沈濯没有回答薛子霁的话,而是看了看二楼那敞开式的休闲区抬脚走了过去。
瓜田李下,有些嫌还是得避。
死死地咬着苍白的下唇,薛子霁痛心疾首地瞪视着沈濯的背影,最终无奈的选择了在休闲区跟沈濯会谈,会谈前,他从屋里抱出了一样东西,这样东西正是能让沈濯单独与他见面的关键。
就在沈濯与薛子霁落座于二楼休闲区密谈时,楼下大厅里的谢清华也没有闲着。
薛子徽的生日宴,主角除了寿星薛子徽,还有一个就是谢清华。
谢清华之所以能成为人们追捧的对象,还是因为金珠湖周边的地,等他应付完对金珠湖地皮感兴趣的人们后,东道主薛子徽也端着一杯红酒来到了他的身边,“谢少,没想到我们的再次见面居然是在这里。”
“薛大少,人生处处有惊喜。”对薛子徽举了举手里的杯子,谢清华笑得一脸的从容。
“谢少,我真的没有想到你居然是金珠湖那么一大片土地的主人,我们薛氏集团对那片土地的开发很感兴趣,要不,你考虑考虑,开个价。”先干为敬,喝尽杯中酒后,薛子徽才招手从侍者的托盘上再取下一杯酒,然后对谢清华举了举杯。
伸手不打笑脸人,这是做人的基本。
谢清华不可能当众不给薛子徽脸,想了想,然后认真地看着薛子徽的眼睛说道:“薛大少,你的提议我会认真考虑的。”说完,举杯与薛子徽碰了碰,然后各自喝下了杯中酒。
该虚伪的时候,两人其实都挺虚伪的,不愧都是‘薛家人。’
“让谢少费心了。”喝完交际的应酬酒,薛子徽意有所指地环视了一下周边的客人,然后看着谢清华歉意道:“谢少,我要先失陪一下,你请随意。”
“请!”谢清华笑得很淡然。
彼此遥举了一下酒杯,谢清华与薛子徽同时转过了身,在转身的瞬间,两人只留下脸上客套的笑,眼底却一片冰冷,天生的敌人,不会因为身份的改变而改变什么。
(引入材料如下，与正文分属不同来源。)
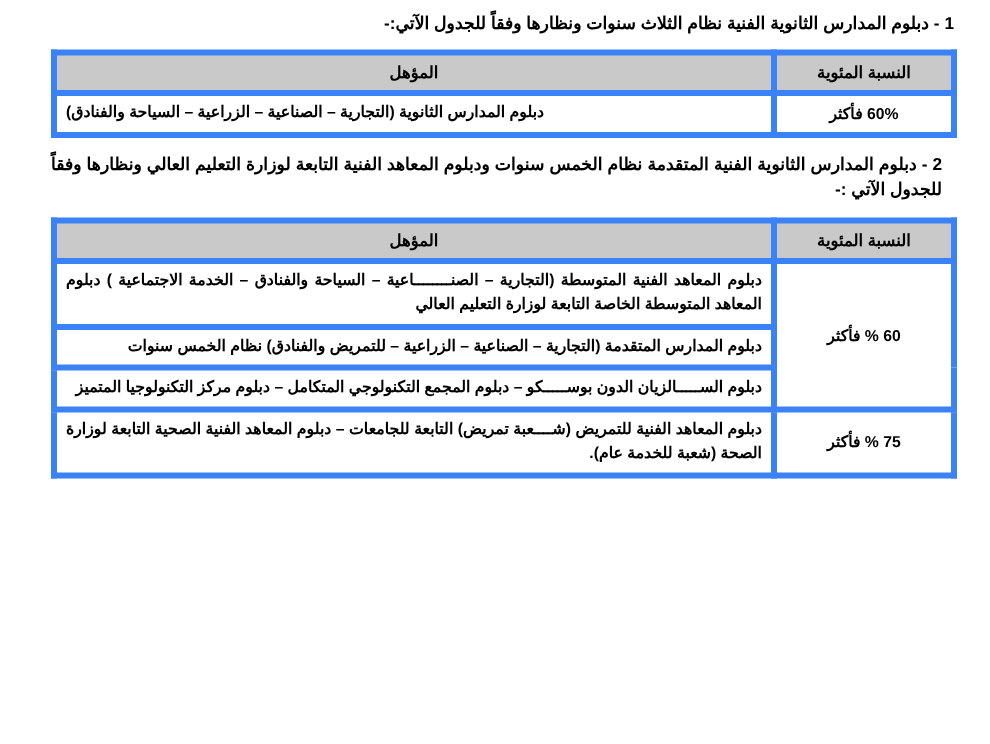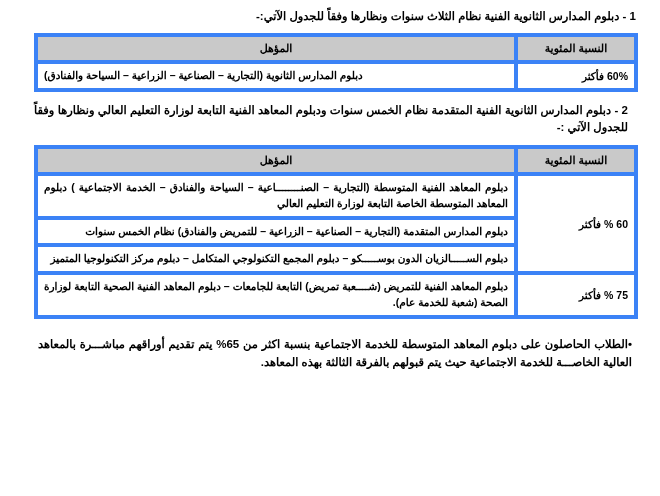--- a/index.html
+++ b/index.html
@@ -62,6 +62,7 @@
     margin-top: 40px;
   }
   .cell-pct {
+    text-align: center;
   }
   .cell-q {
     text-align: justify;

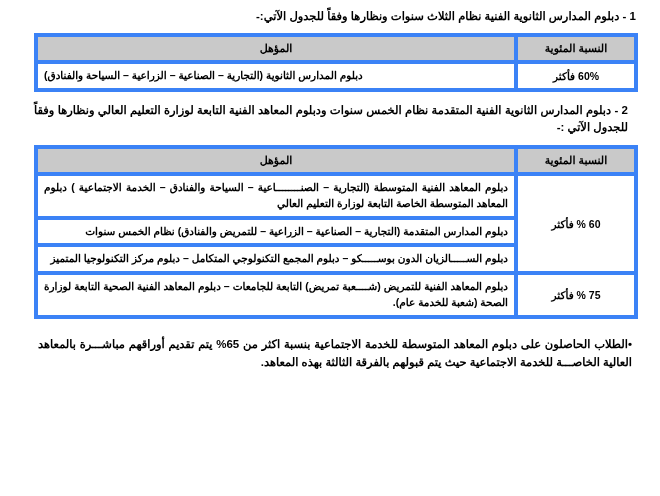--- a/index.html
+++ b/index.html
@@ -133,7 +133,6 @@
     </tbody>
   </table>
 
-  <p class="note">•الطلاب الحاصلون على دبلوم المعاهد المتوسطة للخدمة الاجتماعية بنسبة اكثر من 65% يتم تقديم أوراقهم مباشـــرة بالمعاهد العالية الخاصـــة للخدمة الاجتماعية حيث يتم قبولهم بالفرقة الثالثة بهذه المعاهد.</p>
 
 </div>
应付完薛子徽,谢清华出了大厅,远远看到邹文兵对自己比了一个手势,他满意地笑了起来。
布局完成,剩下的就是等待。
刚刚在人群里应酬了一圈,谢清华喝了不少酒,酒的度数虽然不算高,但因为酒多的原因他还是有点微醺,感受着脸上的烫意,他打算找个安静的地方休息一会,休息好才好看戏,反正戏已经安排上,不愁薛家今天不热闹。
上完卫生间,就在谢清华洗手时,一阵风从他脑后刮过。
来不及出声,本就因酒精有点微醺的他瞬间软倒了下去,这一倒,谢清华立刻就被早就等待在一旁的人员抬走。
看来,这是早有预谋。
薛家楼上,沈濯用修长的手指敲了敲薛子霁推过来的盒面,问:“这里面是什么?”他得看看值不值得打开,值不值得欠薛子霁的人情。
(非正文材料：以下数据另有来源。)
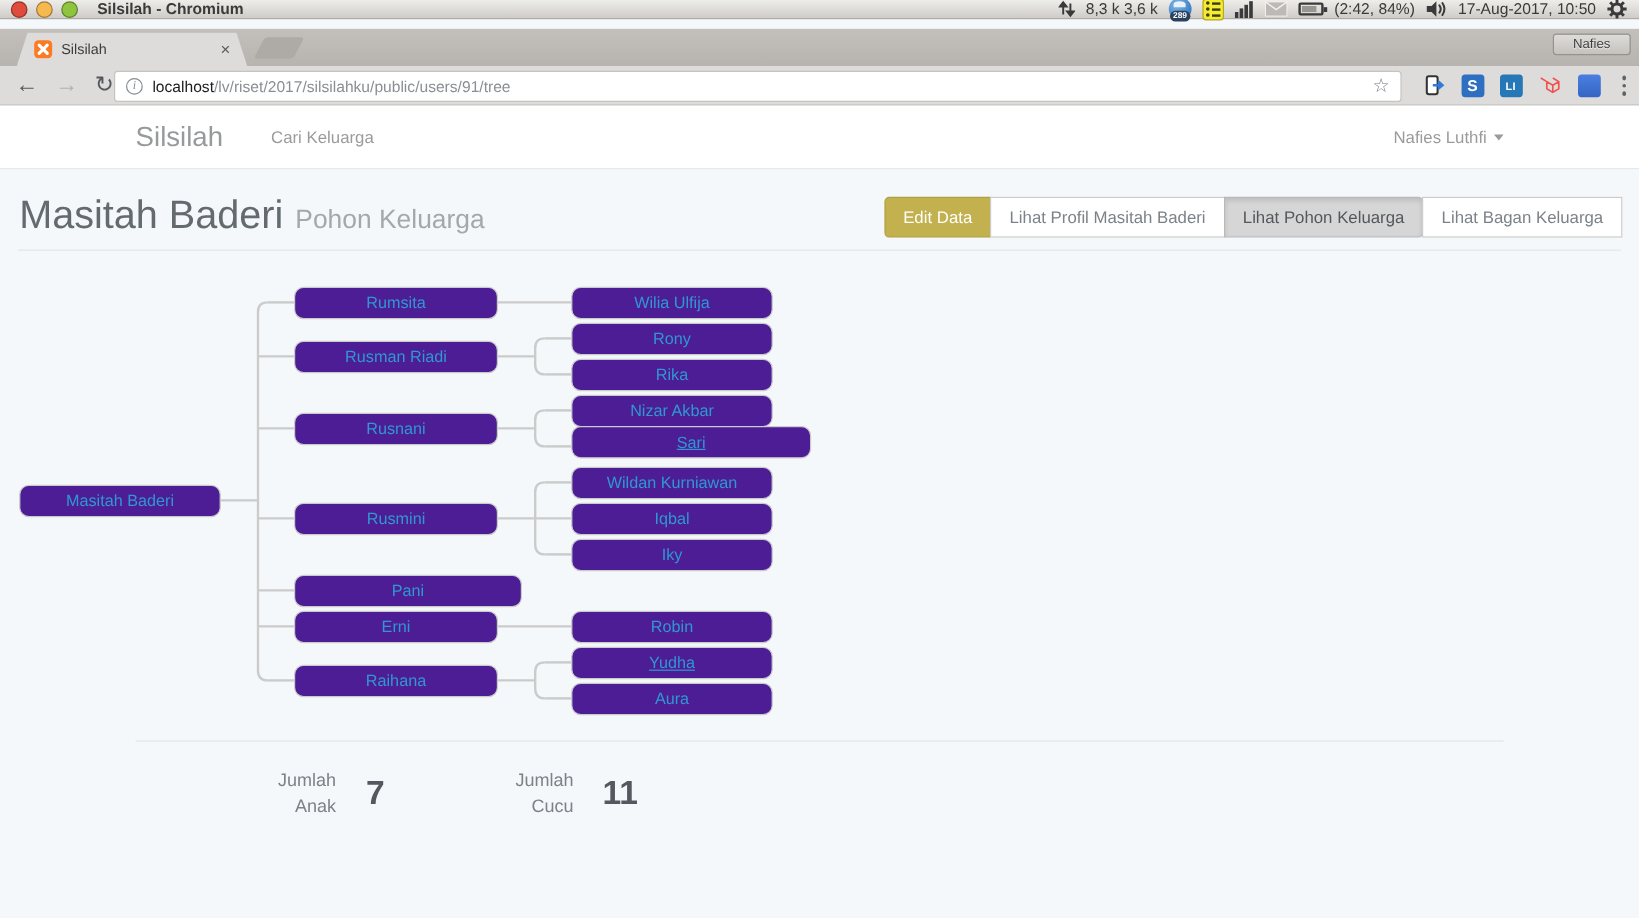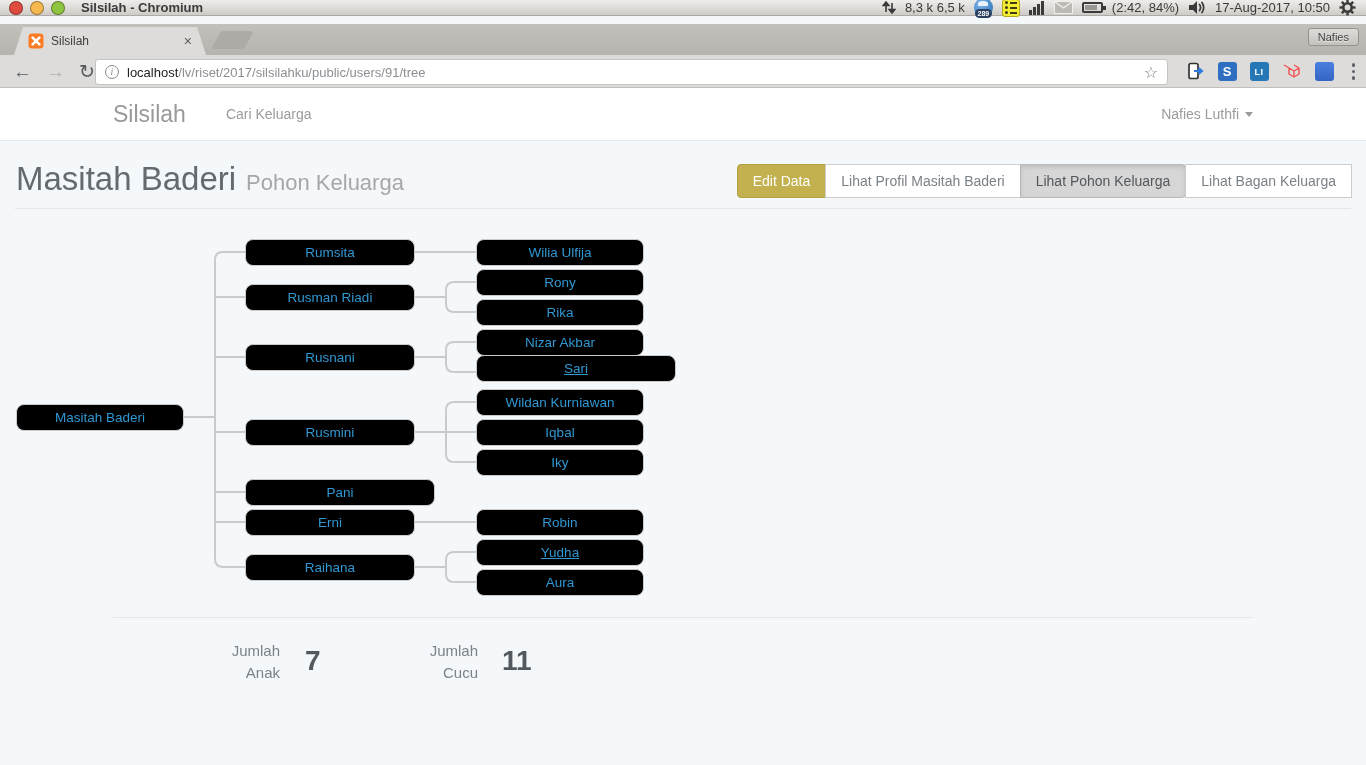--- a/index.html
+++ b/index.html
@@ -152,7 +152,7 @@
           <path d="M7.2 9.5 L10 13 L12.8 9.5 Z"></path>
       </g>
     </svg>
-    <span class="txt">8,3 k 6,5 k</span>
+    <span class="txt">8,3 k 3,6 k</span>
     <span class="badge-circle">
       <span class="badge-num">289</span>
     </span>

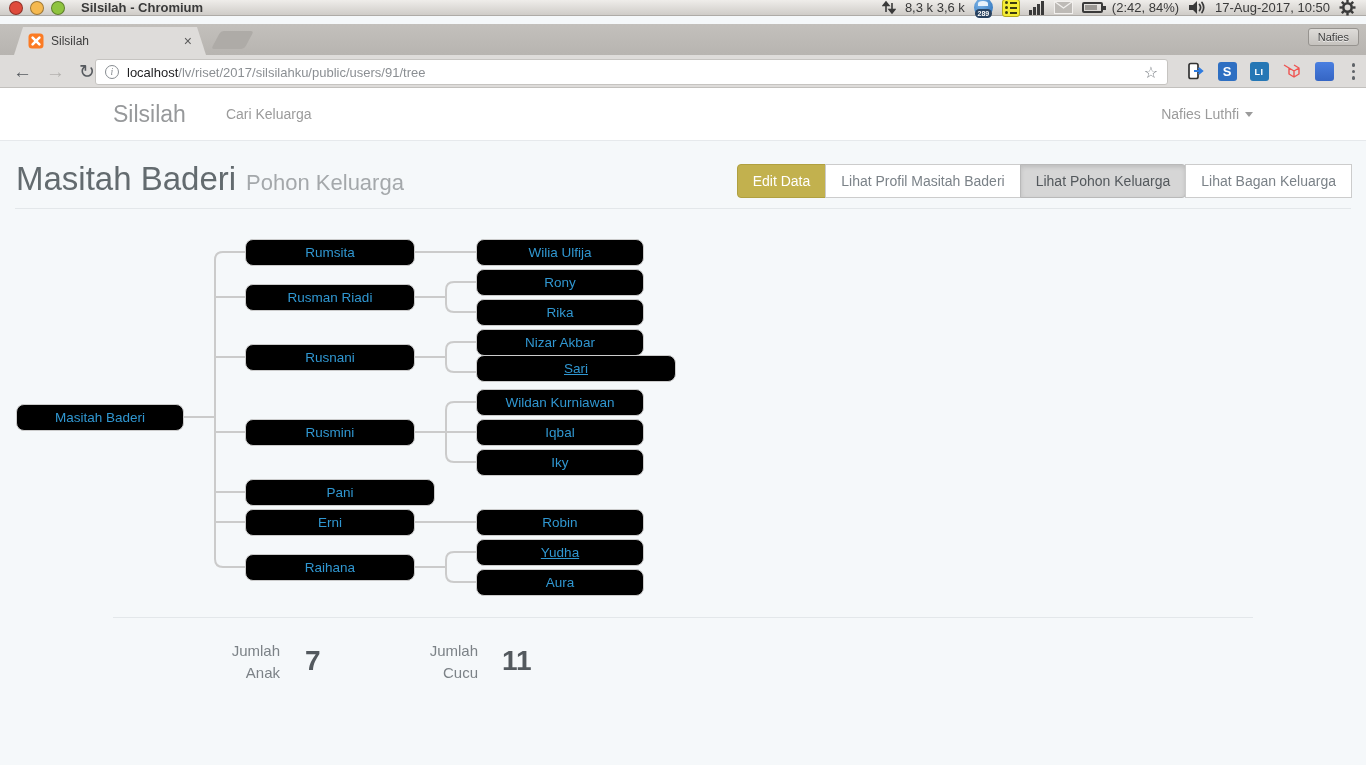--- a/index.html
+++ b/index.html
@@ -60,7 +60,7 @@
     background:#aeaba7; border-radius:3px; transform:skewX(-28deg);
   }
   .profile-chip {
-    position:absolute; right:7px; top:4px; height:18px; padding:0 9px;
+    position:absolute; right:7px; top:4px; height:18px; padding:0 16px;
     background:linear-gradient(#dedcd9,#c5c2be); border:1px solid #96938f; border-radius:3px;
     font-size:11px; line-height:16px; color:#3f3f3f; text-shadow:0 1px 0 #eee;
   }

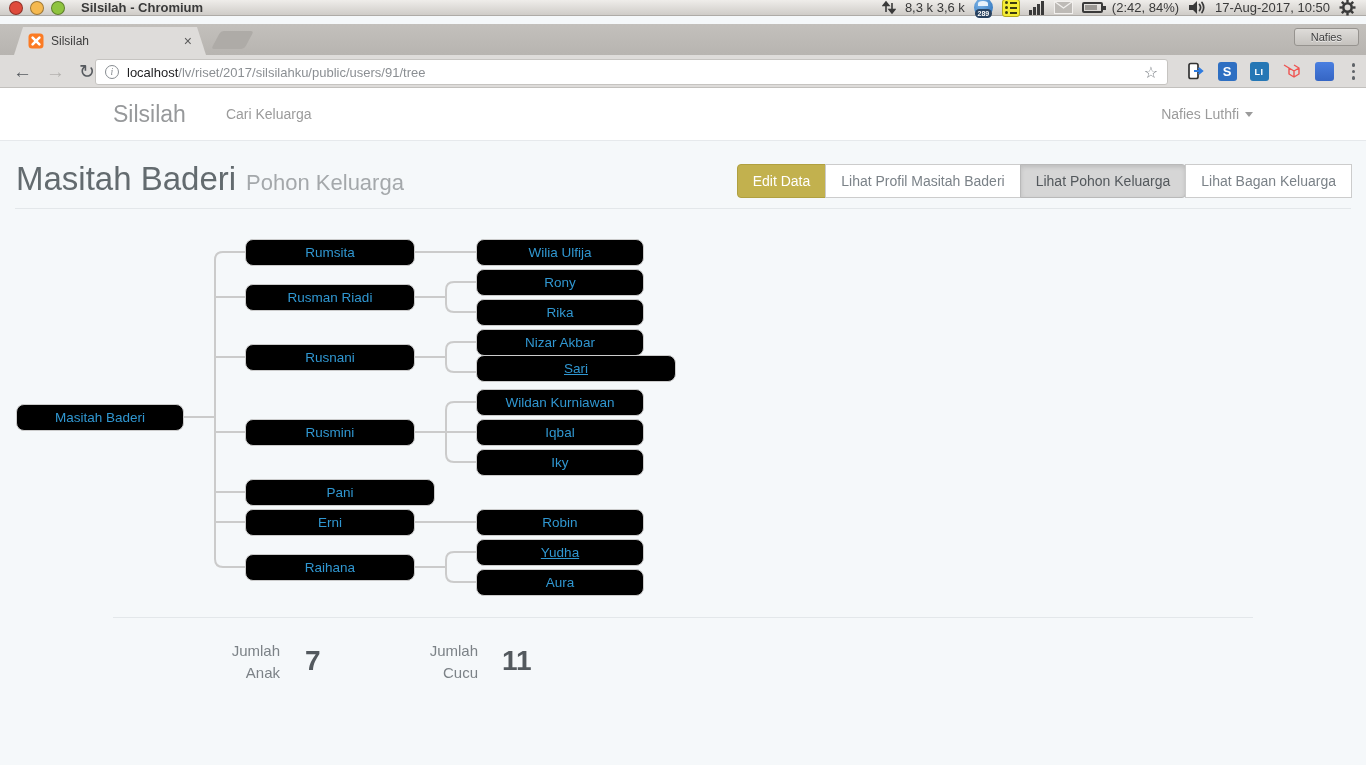--- a/index.html
+++ b/index.html
@@ -124,7 +124,7 @@
   #tree-lines { position:absolute; left:0; top:0; width:1366px; height:765px; z-index:1; pointer-events:none; }
   #tree-boxes .node {
     position:absolute; height:27px; z-index:2;
-    border:1px solid #cbcbcb; border-radius:8px; background:#000000;
+    border:1px solid #cbcbcb; border-radius:8px; background:#4c1d95;
     color:#3097d1; font-size:13.5px;
     display:flex; align-items:center; justify-content:center;
   }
面对沈濯的谨慎,薛子霁的脸色很难看,“沈大哥,至于吗?”
看着一脸伤心欲绝的薛子霁,沈濯并没有动容,他以前对薛子霁好,对薛家好,原因不过是小时候薛子霁救过自己,对于救命之恩,他涌泉相报,所以不管这么多年来薛家有多么贪婪,薛子霁有多装,他都包容,但包容也是底线的。
底线就是谢清华。
面对无动于衷的沈濯,薛子霁急促地平复了一下心跳才无奈地开口道:“听说谢清华之前被带到警局去了,这里面是我查到的一点信息,希望能帮到你。”
“你是想说薛子徽动的手是吗?”
经过一个多月的调查,沈濯哪里还没查清楚当初把谢清华弄进警局的人是谁,要不是怕打草惊蛇,他早就收拾薛子徽了,此时还没收拾,不过是等着账算清楚后一并算总账。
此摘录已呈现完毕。